# This is humiliating!



## Celeigh (Nov 29, 2007)

Don't worry about it! It won't necessarily get worse. My male puppy first starting humping a towel at 12 weeks. It's not a sex thing when they are that young. It's part of play. Girl dogs and boy dogs will do it. Stuffed animals, bedding, towels, other dogs, all are fair game. My dog never became a chronic humper, but will do so on occasion when playing to show dominance. He's due to be neutered next week at 13 months.

If you want him to stop, take away the toy or distract him with an "ah ah" and give him something different to play with.


----------



## Solas Goldens (Nov 10, 2007)

Jake had a 3 ft stuffed dog that he humped, Imagine my surprise the day he was out in all his glory, I was shocked and embarrassed. My nine year old said Oh come on mom it's only his penis! Eventually he stopped doing this.


----------



## diana_D (Jan 27, 2008)

Don't worry about it, it's just play time for them. My 4 months girl humps as well.


----------



## GoldenOwner12 (Jun 18, 2008)

you think thats embarrassing ever see a 2 year old male chihuahua hump a 10 year old male golden retriever now thats embarrassing. Shelley my 6 month old humps Einstein my 10 year old all the time. I just say NO Shelley off and she normally listens same with the chihuahua.


----------



## hotel4dogs (Sep 29, 2008)

and some never outgrow it.....it's just a dog thing.....


----------



## Phillyfisher (Jan 9, 2008)

Yep Tucker does this from time to time. Saying "no" and redirecting works well for us. Work on nipping it in the bud now, as when he does it to your kids or your significant other, it is not as cute. I swear Tucker gets all "lovey-eyed" when he is in the mood.


----------



## GoldenJoyx'stwo (Feb 25, 2007)

My Tucker does that to our bed pillows! Ugh! He even pulls them off my bed and brings them outside to "suck" on them...Ugh! Ugh! I try not to let it bother me too much. He doesn't mount anything else and he's a good boy. I do get tired of buying new pillows all the time though.


----------



## jwemt81 (Aug 20, 2008)

GoldenOwner12 said:


> you think thats embarrassing ever see a 2 year old male chihuahua hump a 10 year old male golden retriever now thats embarrassing. Shelley my 6 month old humps Einstein my 10 year old all the time. I just say NO Shelley off and she normally listens same with the chihuahua.

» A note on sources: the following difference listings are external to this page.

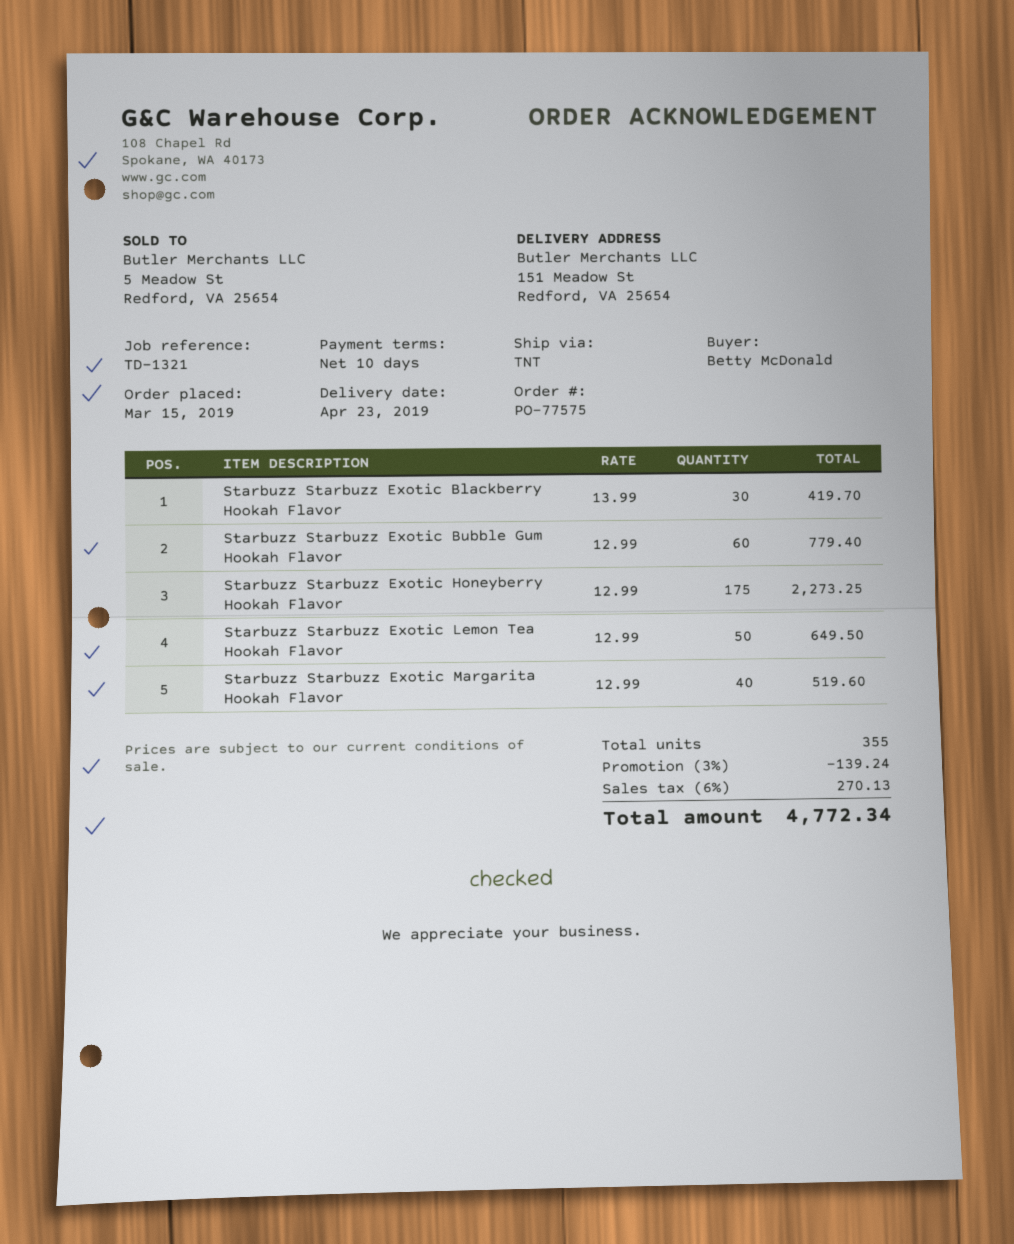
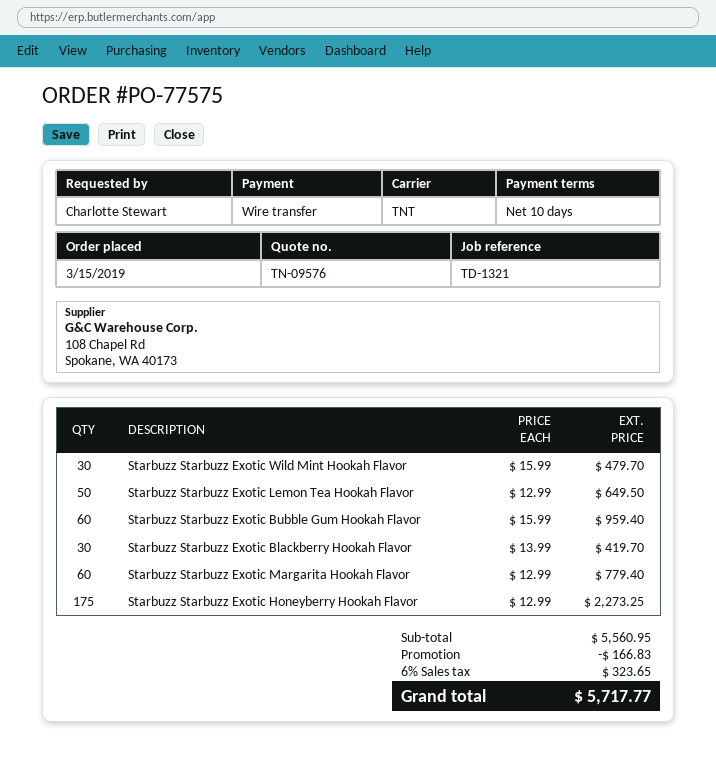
ordered by: Betty McDonald -> Charlotte Stewart
Starbuzz Starbuzz Exotic Bubble Gum Hookah Flavor: 60 x 12.99 = 779.40 -> 60 x 15.99 = 959.40
Starbuzz Starbuzz Exotic Margarita Hookah Flavor: 40 x 12.99 = 519.60 -> 60 x 12.99 = 779.40
Starbuzz Starbuzz Exotic Wild Mint Hookah Flavor: none -> 30 x 15.99 = 479.70
discount: 139.24 -> 166.83
tax: 6% = 270.13 -> 6% = 323.65
total: 4772.34 -> 5717.77

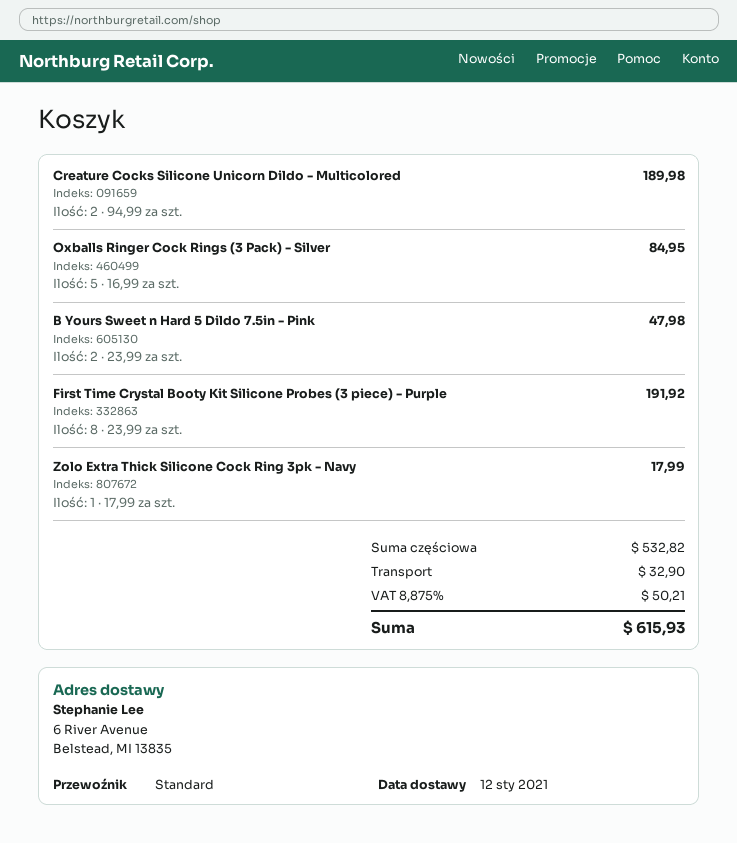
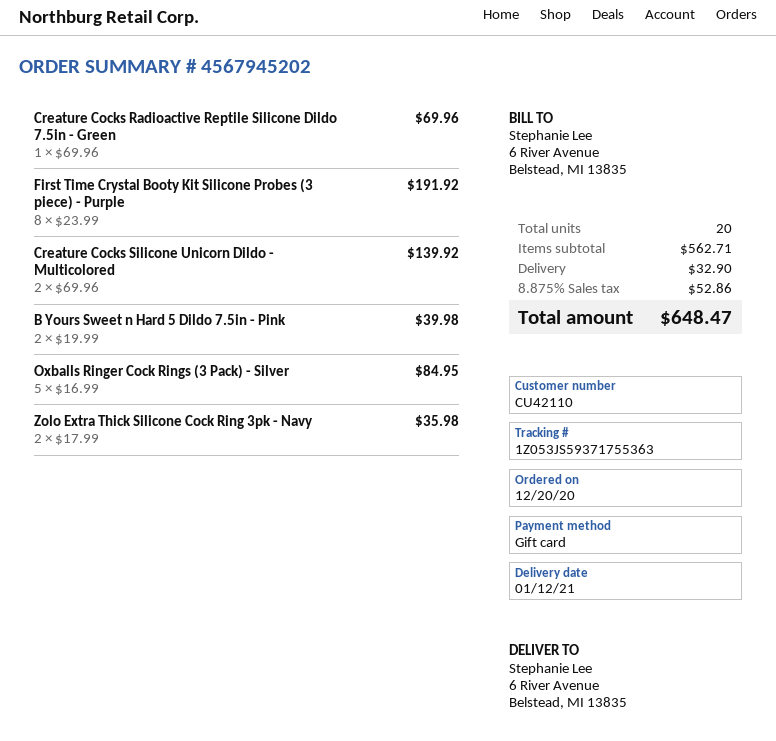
Creature Cocks Silicone Unicorn Dildo - Multicolored: 2 x 94.99 = 189.98 -> 2 x 69.96 = 139.92
B Yours Sweet n Hard 5 Dildo 7.5in - Pink: 2 x 23.99 = 47.98 -> 2 x 19.99 = 39.98
Zolo Extra Thick Silicone Cock Ring 3pk - Navy: 1 x 17.99 = 17.99 -> 2 x 17.99 = 35.98
Creature Cocks Radioactive Reptile Silicone Dildo 7.5in - Green: none -> 1 x 69.96 = 69.96
subtotal: 532.82 -> 562.71
tax: 8.875% = 50.21 -> 8.875% = 52.86
total: 615.93 -> 648.47

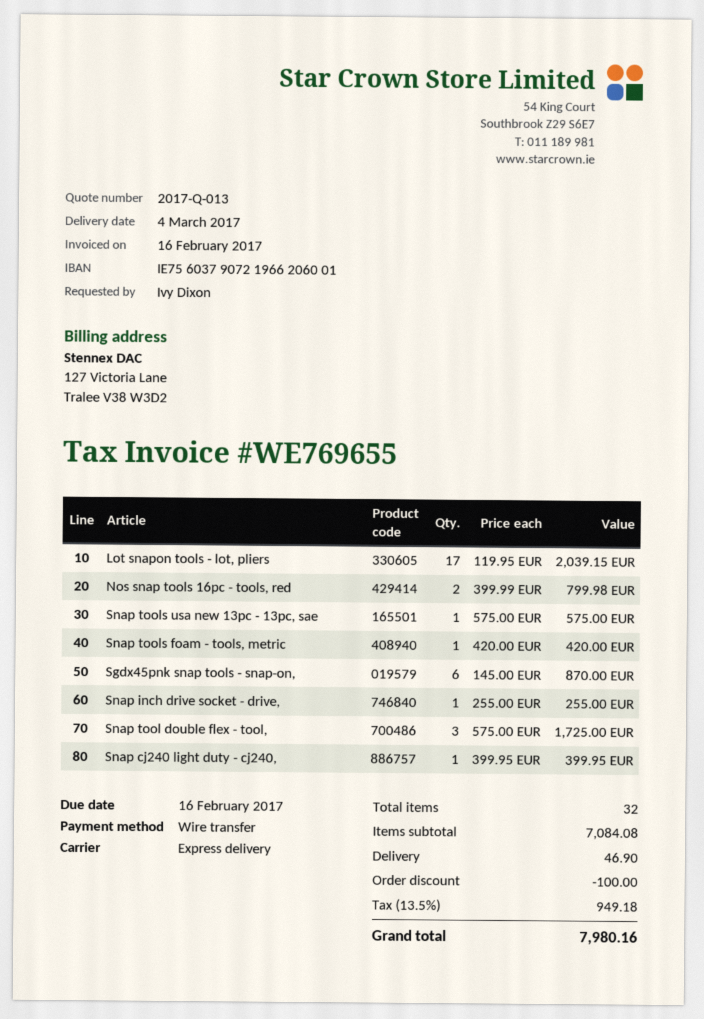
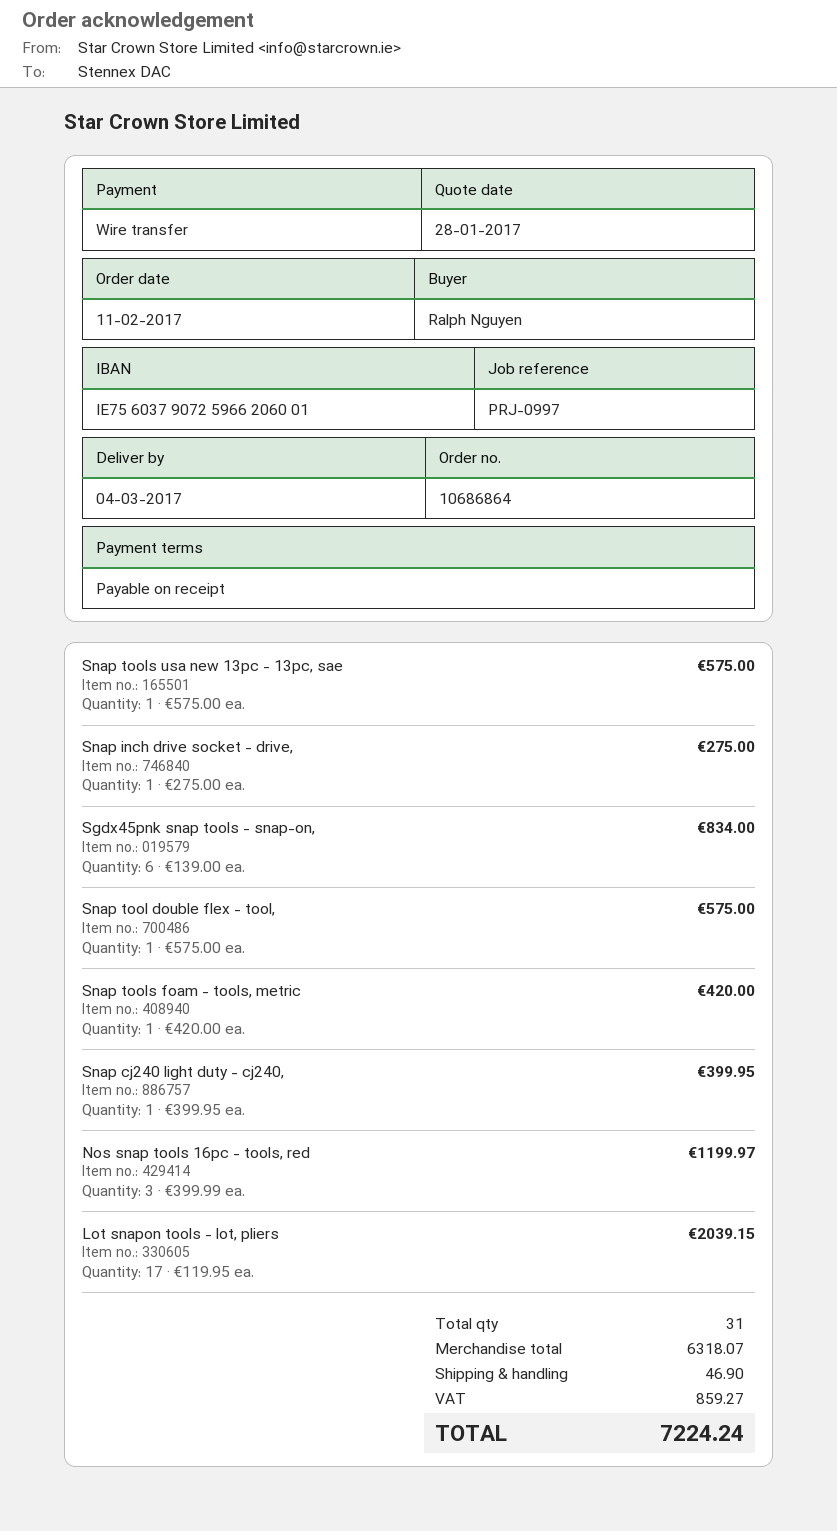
ordered by: Ivy Dixon -> Ralph Nguyen
bank account: IE75603790721966206001 -> IE75603790725966206001
Nos snap tools 16pc - tools, red: 2 x 399.99 = 799.98 -> 3 x 399.99 = 1199.97
Sgdx45pnk snap tools - snap-on,: 6 x 145.00 = 870.00 -> 6 x 139.00 = 834.00
Snap inch drive socket - drive,: 1 x 255.00 = 255.00 -> 1 x 275.00 = 275.00
Snap tool double flex - tool,: 3 x 575.00 = 1725.00 -> 1 x 575.00 = 575.00
total quantity: 32 -> 31
subtotal: 7084.08 -> 6318.07
discount: 100.00 -> none
tax: 949.18 -> 859.27
total: 7980.16 -> 7224.24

OMG! I can only imagine what this much look like!!


----------



## paula bedard (Feb 5, 2008)

Sam outgrew his 'humpty hump' period but Ike will still hump anything over the size of a basketball. He also tries to hump any dog who will play with him. Our neighbor's 5 year old Golden still plays humpty hump too. He and Ike take turns, rest, start again. It' embarassing and I try to redirect the behavior with not much luck. I think this is a huge reason why Ike has few dogs that will tolerate him.


----------



## Debles (Sep 6, 2007)

Totally normal. It should lessen after he's neutered. Selka and Gunner still sometimes hump the air when they are excited. They have never tried to hump anyone's leg.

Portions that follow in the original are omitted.